The 'competitor did it' excuse is getting old. Even if true, it shows a lack of internal segmentation. If a competitor can breach your network and use your customers' bandwidth for attacks, your own security posture is non-existent. It’s like hiring a bodyguard who leaves their gun on the table for the bad guys to find.
Good post. For those running Linux edge routers, you can add a simple tc (traffic control) filter to police traffic coming from your scrubbing center. This prevents a 'pipe burst' from taking down your link even if the provider fails.
tc qdisc add dev eth0 root handle 1: htb default 10
tc class add dev eth0 parent 1: classid 1:1 htb rate 10gbit
tc class add dev eth0 parent 1:1 classid 1:10 htb rate 9gbit ceil 10gbit prio 0
# Police traffic from scrubber IP
tc filter add dev eth0 protocol ip parent 1:0 prio 1 u32 match ip src 192.0.2.0/24 police rate 8gbit burst 10m drop flowid :1
Just remember to swap the IP ranges.
Visibility is just as critical as filtering.

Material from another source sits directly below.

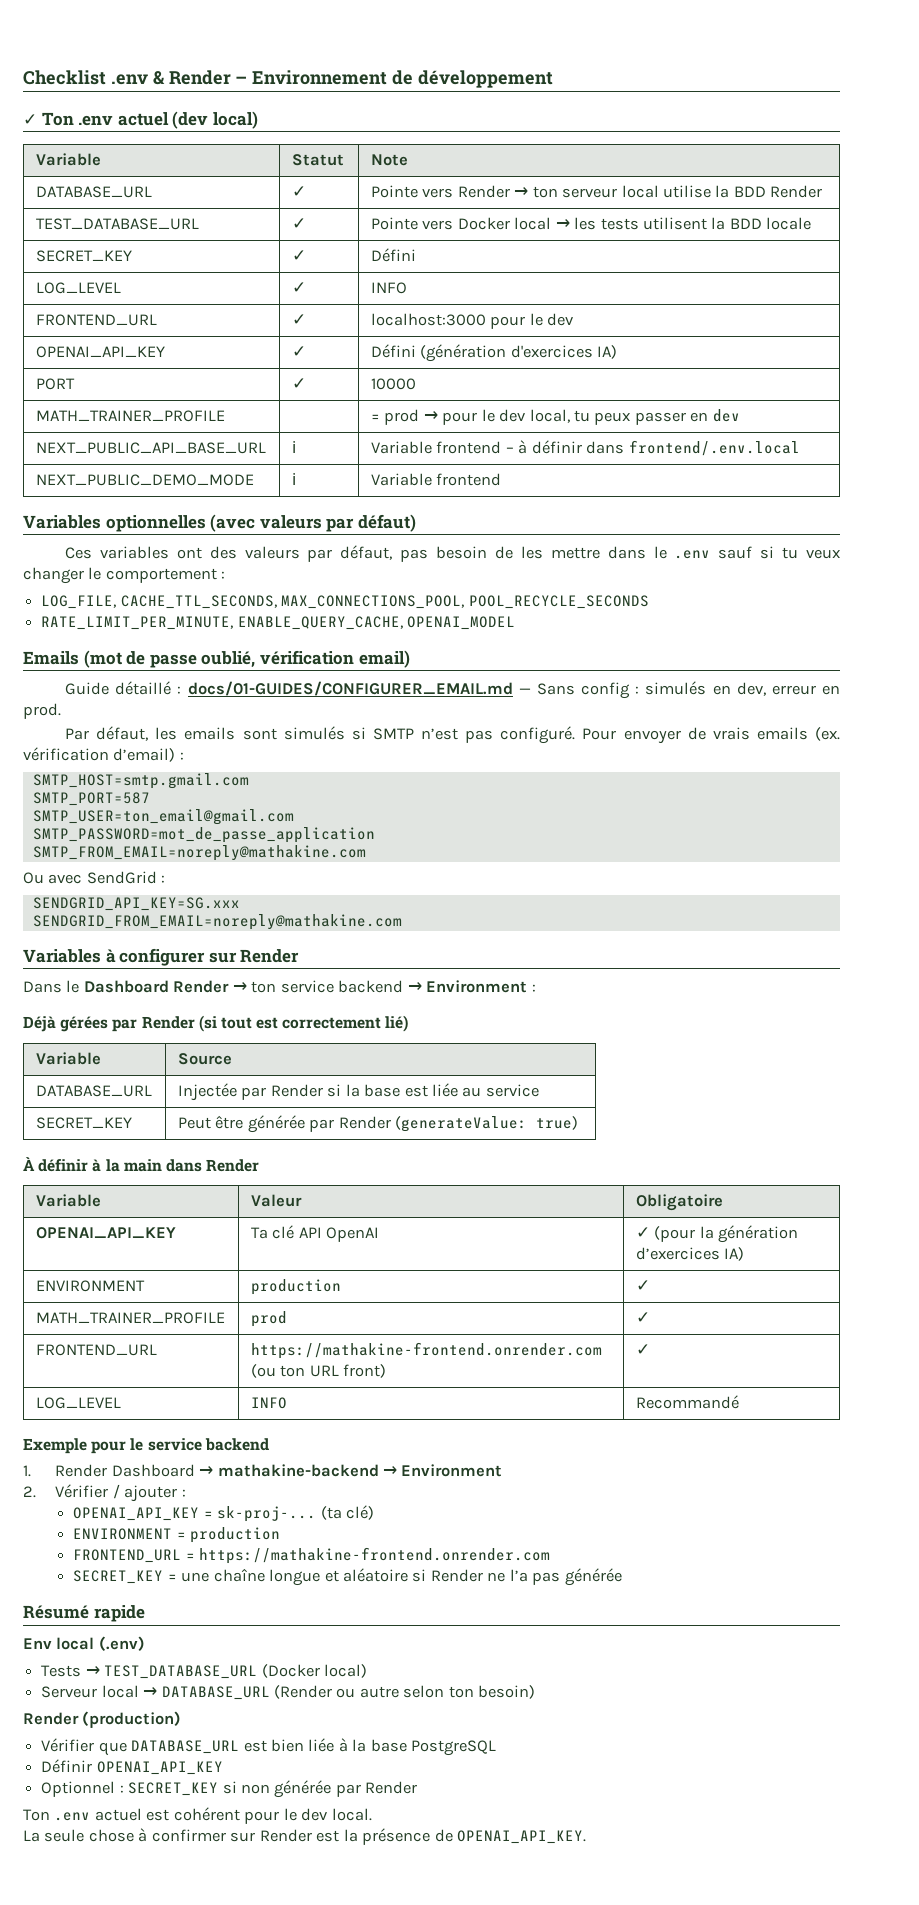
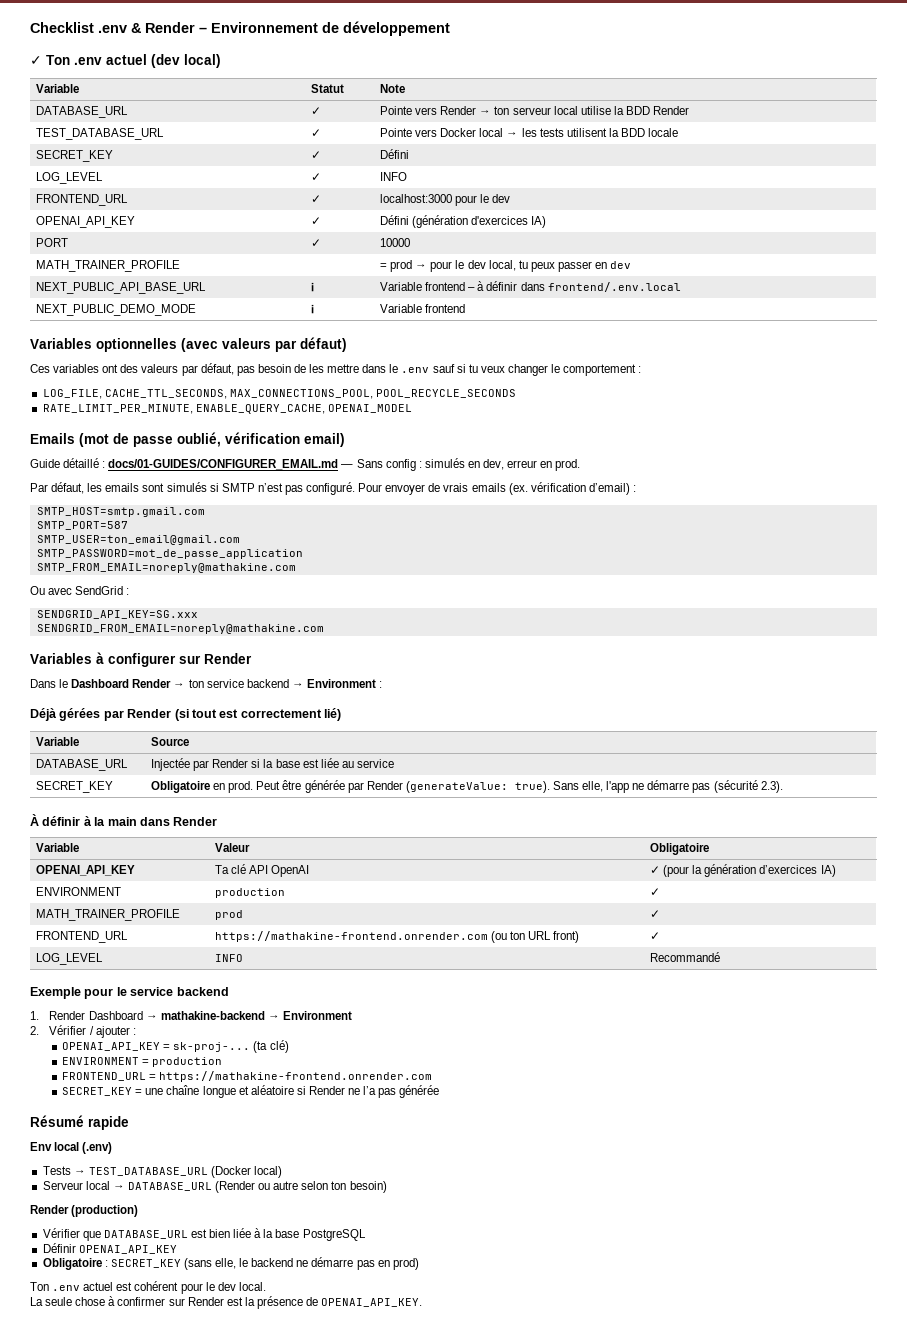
- SECRET_KEY | Peut être générée par Render (generateValue: true)
+ SECRET_KEY | Obligatoire en prod. Peut être générée par Render (generateValue: true). Sans elle, l'app ne démarre pas (sécurité 2.3).
- Optionnel : SECRET_KEY si non générée par Render
+ Obligatoire : SECRET_KEY (sans elle, le backend ne démarre pas en prod)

We deployed an independent ntopng instance to monitor the 'sanitized' traffic specifically looking for anomalies like high entropy or unusual port usage that the scrubber might miss or maliciously introduce.
# Quick check for top talking IPs post-scrubber
nfdump -r /var/log/nfcapd/current -o "fmt:%ts %sa %da %pr %byt" | sort -k4 -rn | head -n 20
This creates a sanity check layer, ensuring the 'clean' pipe is actually delivering what was promised.
This reinforces the necessity of strict egress filtering. Even if your scrubber sends malicious traffic, your perimeter should be configured to drop invalid outbound packets. This prevents your infrastructure from being weaponized if the trusted pipe is compromised.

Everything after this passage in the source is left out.